Hello friends, I’ve been reading the very first superman comics, in a compilation from DC comics called: Superman in the Golden Age. It is excellent–one of the best comics I’ve ever read, and I personally liked it even better than my all-time favorite Superman story, All-Star Superman, which I wrote about a few years ago.The thing about the original Superman (he was first invented in 1938 and was an immediate hit) was that when he started, there were no supervillains. Superman was just a guy who was really, really strong and invulnerable. You didn’t know his origin story at all. He worked by day as cowardly Clark Kent, who shirks from all conflict, and through his job as a reporter he hears about various wrongs, and then he quickly transforms into Superman and rights them!
But it’s never as simple as just beating up someone or killing them (original Superman does occasionally kill people, though usually only by accident). Instead he creates extremely elaborate schemes to teach people the errors of their ways. So far, in the fourteen issues I’ve read he has:
- Solved a hit-and-run problem in Metropolis by running around punishing speeders and by destroying a factory selling substandard cars
- Helped a circus being shaken down by the mob, by giving the circus a new star attraction to pay its debts: The Superman himself!
- Interfered in a college football game to prevent match-fixing, by posing as one of the players and leading the team to victory
- Gone undercover in a prison, to uncover a warden who’s abusing the prisoners
- Taught a lesson to a mining magnate whose mines are unsafe–he leads the magnate down into the mines and traps him there and forces him to try and dig his way out
- Broken into the governor’s mansion with evidence exculpating a woman from murder, so she can be saved from execution with just minutes to spare
- Helped a hoodlum being sentenced to prison for robbery, by exposing their gang-leader and teaching them that being strong means staying ‘clean’ (like Superman himself)
- Stopped a war in central America, by finding the munitions maker who was selling arms to both sides, forcing the munitions maker to enlist as a marine in one of the armies, and making him undergo the horrors of war himself
It’s so great. I cannot overstate how much I love him. Every plot is so Rube-Goldbergian. He finds a simple wrong and then spends the equivalent of many days and weeks concocting a plan to teach the wrong-doer their lesson (which usually ends with them agreeing to turn over a new leaf). It’s a lot like that show Leverage (where a team of crooks interfere in some ordinary person’s life to help them out, usually by blackmailing, stealing from, or framing their opponent).

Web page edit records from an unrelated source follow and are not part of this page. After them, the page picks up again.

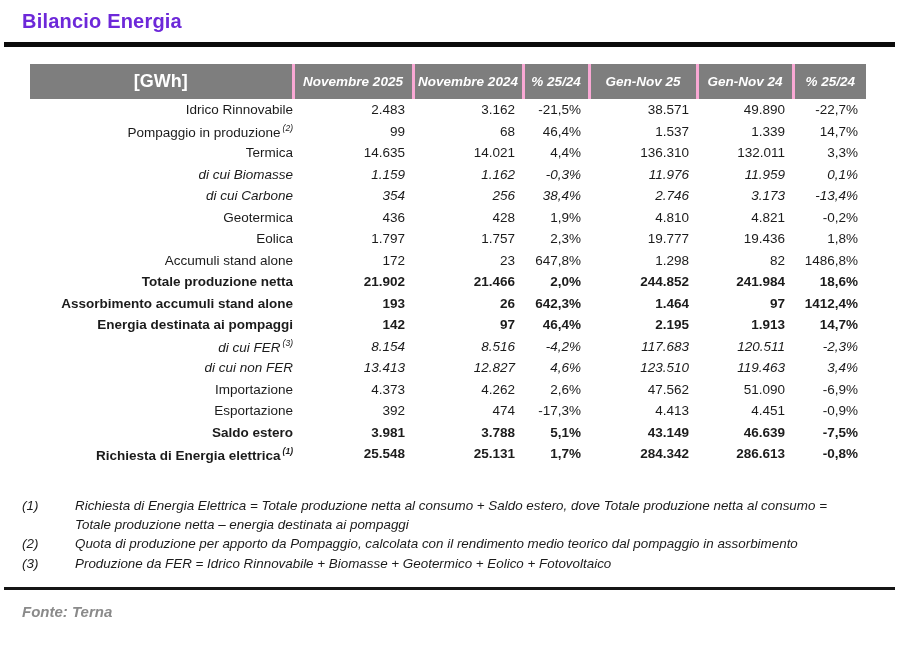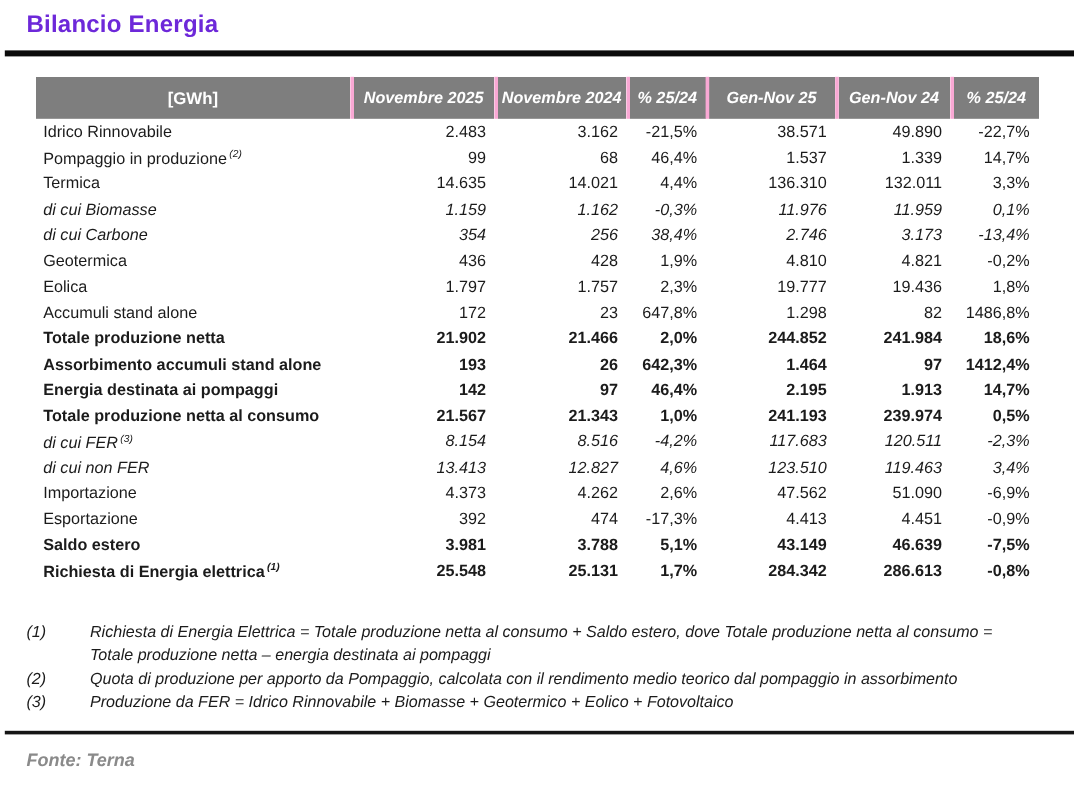--- a/index.html
+++ b/index.html
@@ -45,7 +45,7 @@
   table.energy thead th.first {
     border-left: none;
     font-style: normal;
-    font-size: 14px;
+    font-size: 18px;
   }
   table.energy tbody td {
     height: 21.5px;

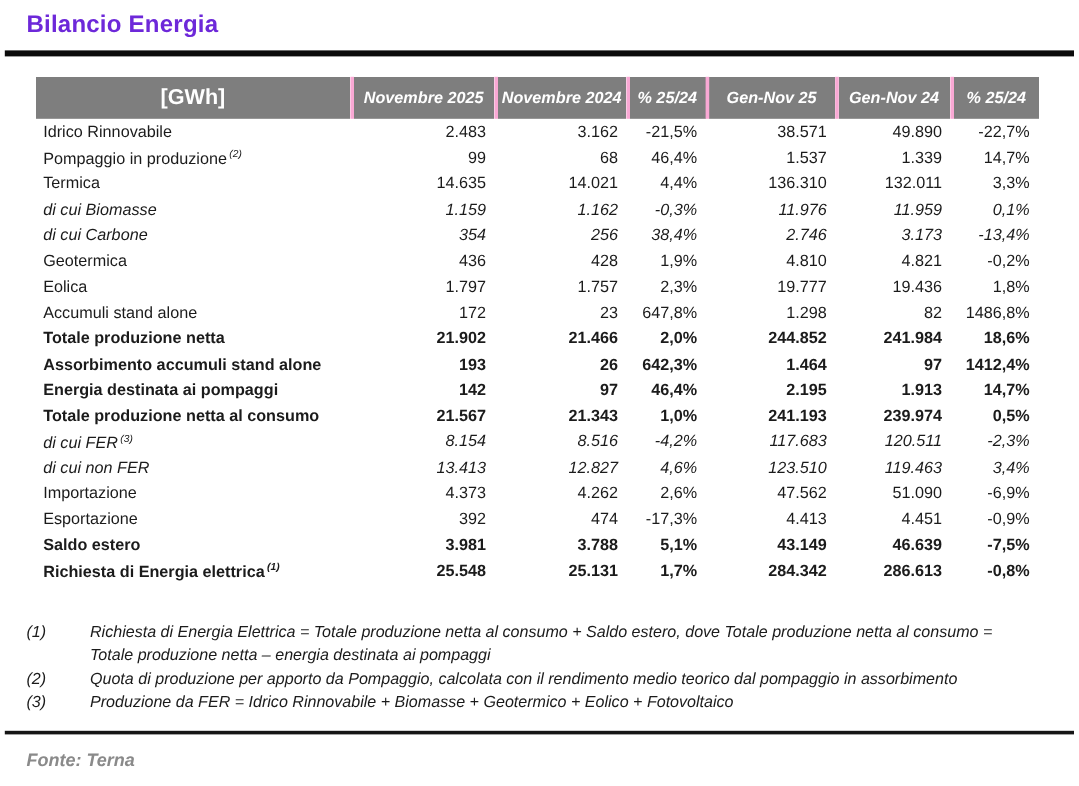--- a/index.html
+++ b/index.html
@@ -57,7 +57,7 @@
     overflow: hidden;
   }
   table.energy tbody td.lbl {
-    text-align: left;
+    text-align: right;
     padding: 0 0 0 6px;
     margin-left: 40px;
   }

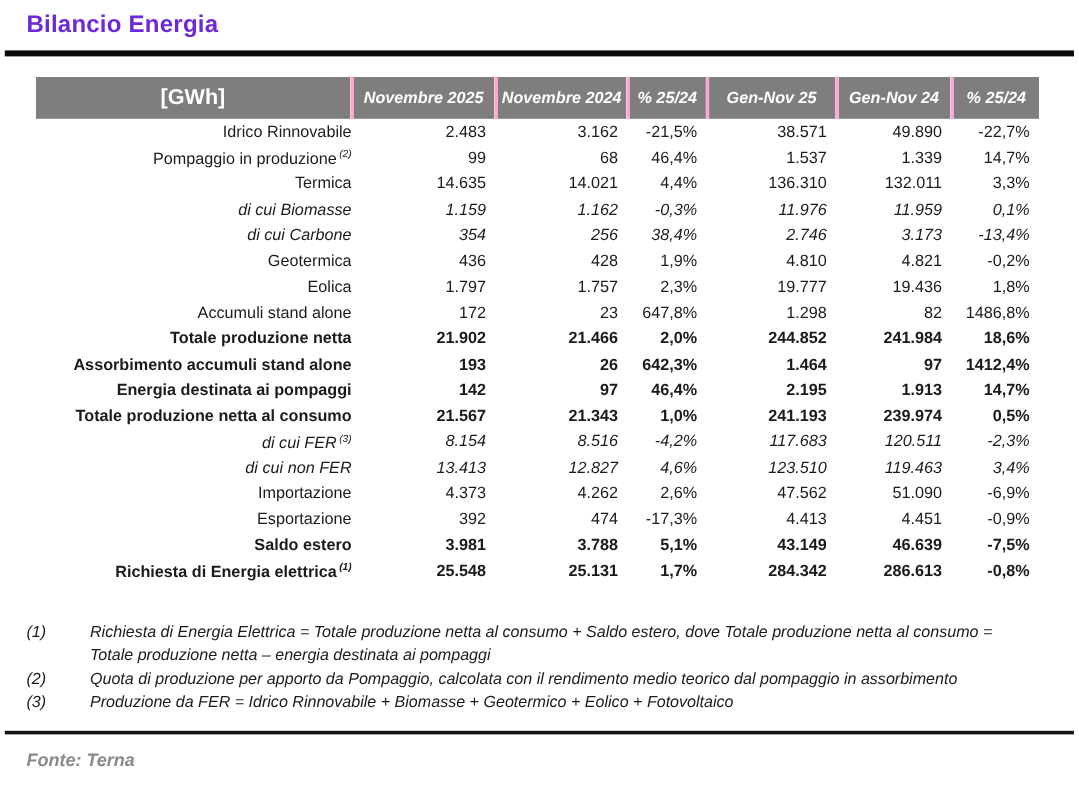--- a/index.html
+++ b/index.html
@@ -220,15 +220,6 @@
         <td>2.195</td>
         <td>1.913</td>
         <td>14,7%</td>
-      </tr>
-      <tr class="bold">
-        <td class="lbl"><span>Totale produzione netta al consumo</span></td>
-        <td>21.567</td>
-        <td>21.343</td>
-        <td>1,0%</td>
-        <td>241.193</td>
-        <td>239.974</td>
-        <td>0,5%</td>
       </tr>
       <tr class="sub">
         <td class="lbl"><span>di cui FER</span><sup class="fnref">(3)</sup></td>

What a great concept! I wonder when Superman evolved away from this?
To be honest, I find the plotlines genuinely affecting, precisely because of how personal they are. Not only does Superman intervene when you have a problem, but he finds a very customized, personal solution to the problem. I think that, more than anything, is what gives the people of Metropolis hope: the idea that someone out there truly cares about them on an individual level.

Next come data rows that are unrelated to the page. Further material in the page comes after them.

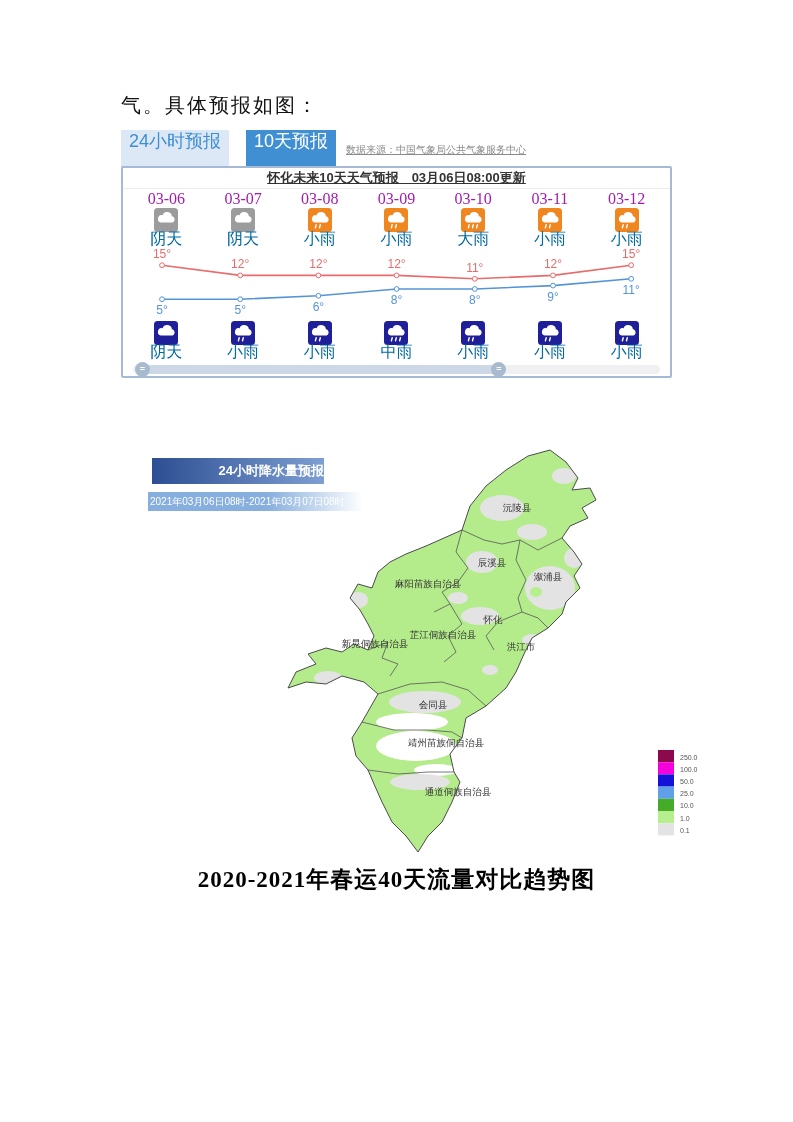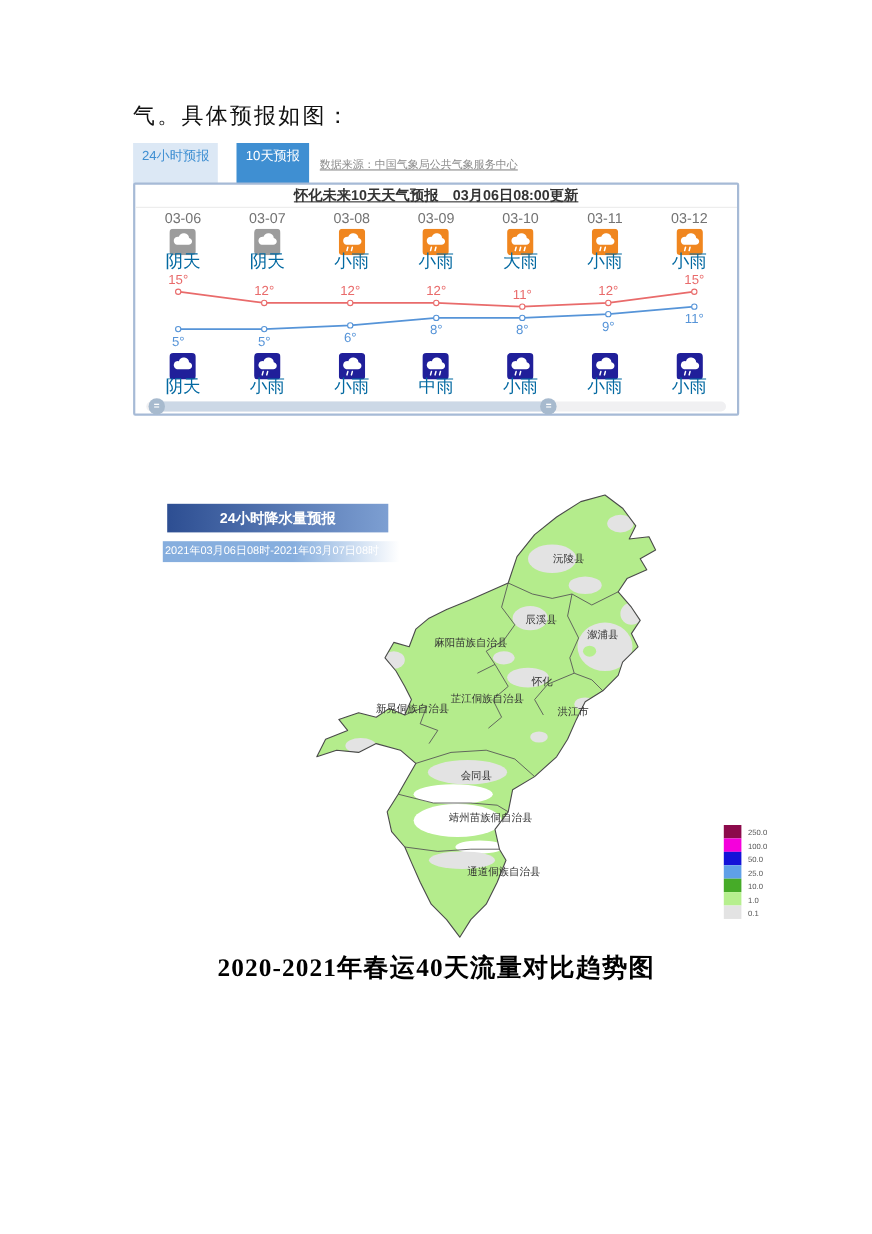--- a/index.html
+++ b/index.html
@@ -10,7 +10,7 @@
          font-size:20px;color:#111;letter-spacing:2px;}
   
   .tabs-row{position:absolute;left:121px;top:138px;display:flex;align-items:center;height:23px;}
-  .tab{height:39px;line-height:23px;padding:0 8px;font-size:12px;cursor:pointer;}
+  .tab{height:39px;line-height:23px;padding:0 8px;font-size:18px;cursor:pointer;}
   .tab-inactive{background:#dce8f5;color:var(--accent);}
   .tab-active{background:var(--accent);color:#fff;margin-left:17px;}
   .source{margin-left:10px;font-size:10px;color:#8a8a8a;text-decoration:underline;}

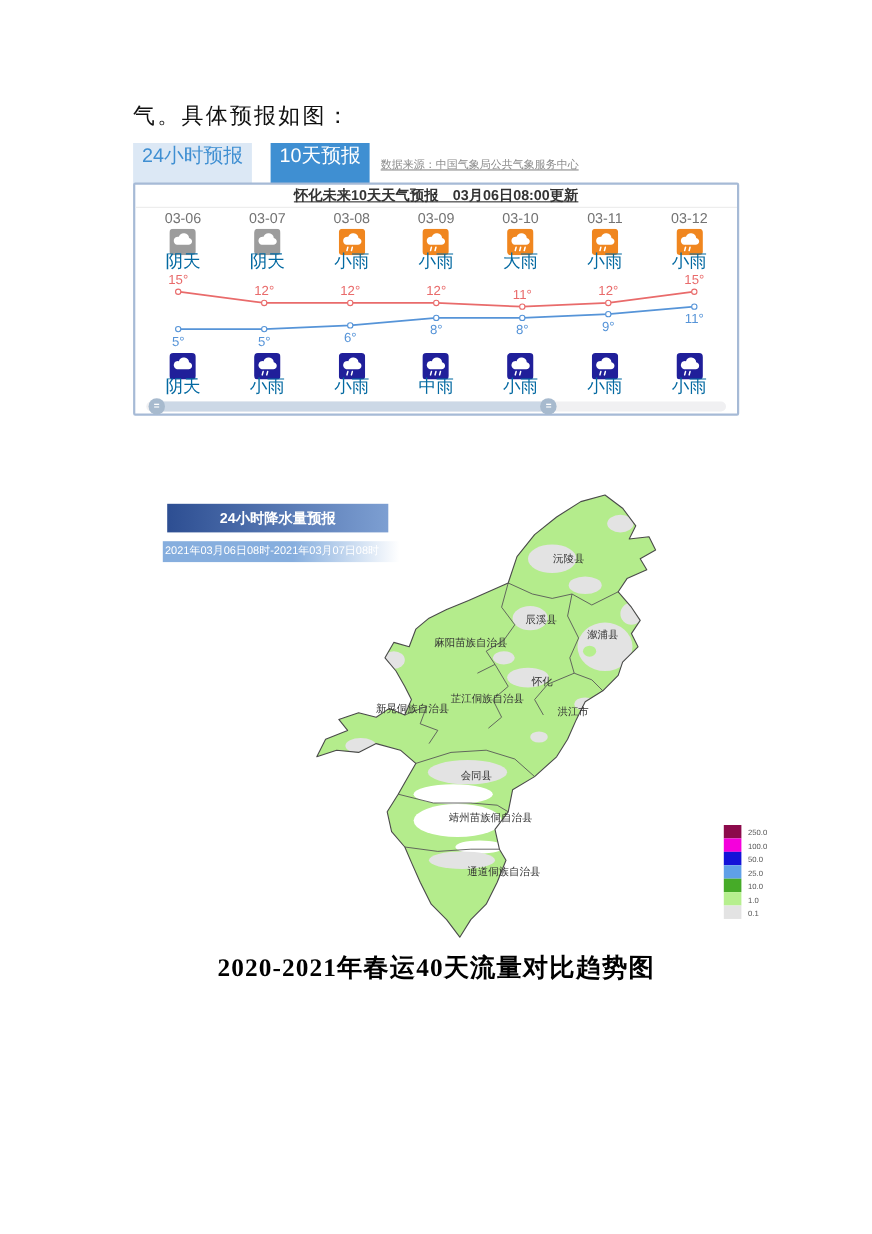--- a/index.html
+++ b/index.html
@@ -21,7 +21,7 @@
            border-bottom:1px solid #ececec;text-decoration:underline;}
   .day-grid,.night-grid{display:grid;grid-template-columns:repeat(7,1fr);padding:0 5px;}
   .fcol{display:flex;flex-direction:column;align-items:center;}
-  .fdate{font-size:13px;color:#737373;line-height:17px;margin-top:1px;}
+  .fdate{font-size:16px;color:#a21caf;line-height:17px;margin-top:1px;font-family:Liberation Serif, serif;}
   .fcond{font-size:16px;color:#0369a1;line-height:14px;}
   .wicon{width:24px;height:24px;margin:1px 0 0 0;}
   .wicon svg{display:block;}

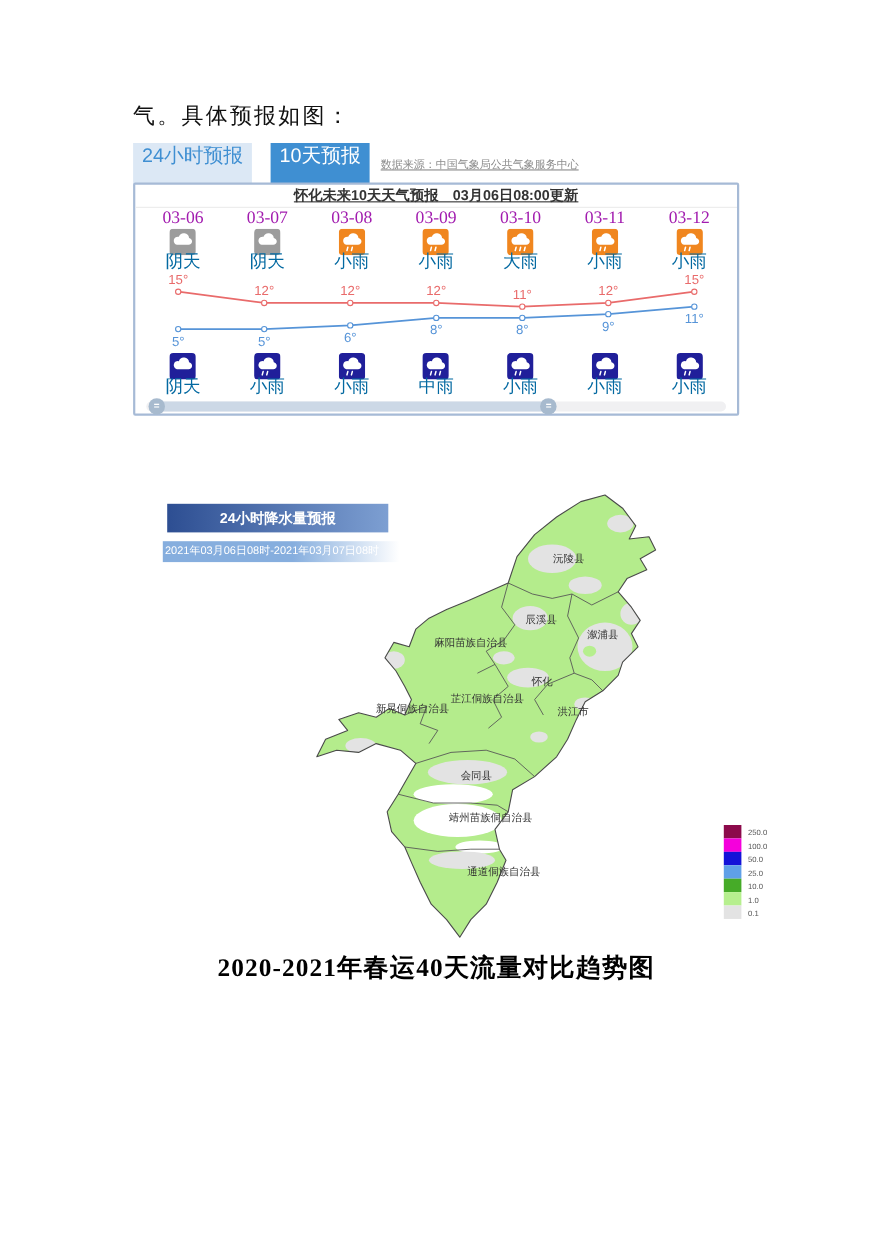--- a/index.html
+++ b/index.html
@@ -46,8 +46,8 @@
            font-size:19px;color:#111;letter-spacing:3px;}
   
   .precip-block{position:absolute;left:140px;top:440px;width:580px;height:430px;}
-  .bar1{position:absolute;left:12px;top:18px;width:201px;height:26px;line-height:26px;
-        text-align:center;color:#fff;font-size:13px;font-weight:bold;
+  .bar1{position:absolute;left:12px;top:18px;width:172px;height:26px;line-height:26px;
+        text-align:right;color:#fff;font-size:13px;font-weight:bold;
         background:linear-gradient(90deg,#2d4e92,#7d9fd2);}
   .bar2{position:absolute;left:8px;top:52px;width:215px;height:19px;line-height:19px;
         padding-left:2px;box-sizing:border-box;color:#fff;font-size:10px;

I also really like the art style. It’s very simple. Superman was originally going to be a newspaper strip (and after getting popular, it ran as a newspaper strip for many years), and you can tell, by the simple, stripped-down style. It’s strongly reminiscent, actually, of today’s indie comics. You can tell that all the penciling and inking is being done by the same person. Sometimes when comics are too realistic (as in the romance comics I posted about) you can get an uncanny-valley situation where the stillness of their face seems a bit unsettling and vacuous. You don’t have that problem in Superman. It’s cartoonish, but that fits with the story.

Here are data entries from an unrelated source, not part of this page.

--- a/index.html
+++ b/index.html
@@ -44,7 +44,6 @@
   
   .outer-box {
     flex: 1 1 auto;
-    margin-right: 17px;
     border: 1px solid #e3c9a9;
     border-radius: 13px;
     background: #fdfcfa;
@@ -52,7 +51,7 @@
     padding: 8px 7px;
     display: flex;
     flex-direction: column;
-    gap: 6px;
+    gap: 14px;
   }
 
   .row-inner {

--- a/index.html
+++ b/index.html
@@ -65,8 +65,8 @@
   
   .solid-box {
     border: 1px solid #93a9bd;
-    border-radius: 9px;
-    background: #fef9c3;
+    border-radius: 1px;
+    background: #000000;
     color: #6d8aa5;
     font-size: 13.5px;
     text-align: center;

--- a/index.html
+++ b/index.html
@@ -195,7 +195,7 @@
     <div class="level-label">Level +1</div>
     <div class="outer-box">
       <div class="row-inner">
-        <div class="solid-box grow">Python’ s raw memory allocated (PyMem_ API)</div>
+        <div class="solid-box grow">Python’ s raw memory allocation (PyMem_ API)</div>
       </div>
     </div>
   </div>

On a sidenote, people are sometimes surprised that I like Superman. People find him boring and unrealistic. And a lot of people have tried to humanize Superman-type characters by showing in real life they’d be depressed or racist or haunted by their own powers. And that’s totally fine, that’s a natural progression. But I think having someone who is genuinely good and caring is great, when done well! There’s something about Superman that is just so hopeful–he really thinks that people can change and be better. And to me that’s far from boring!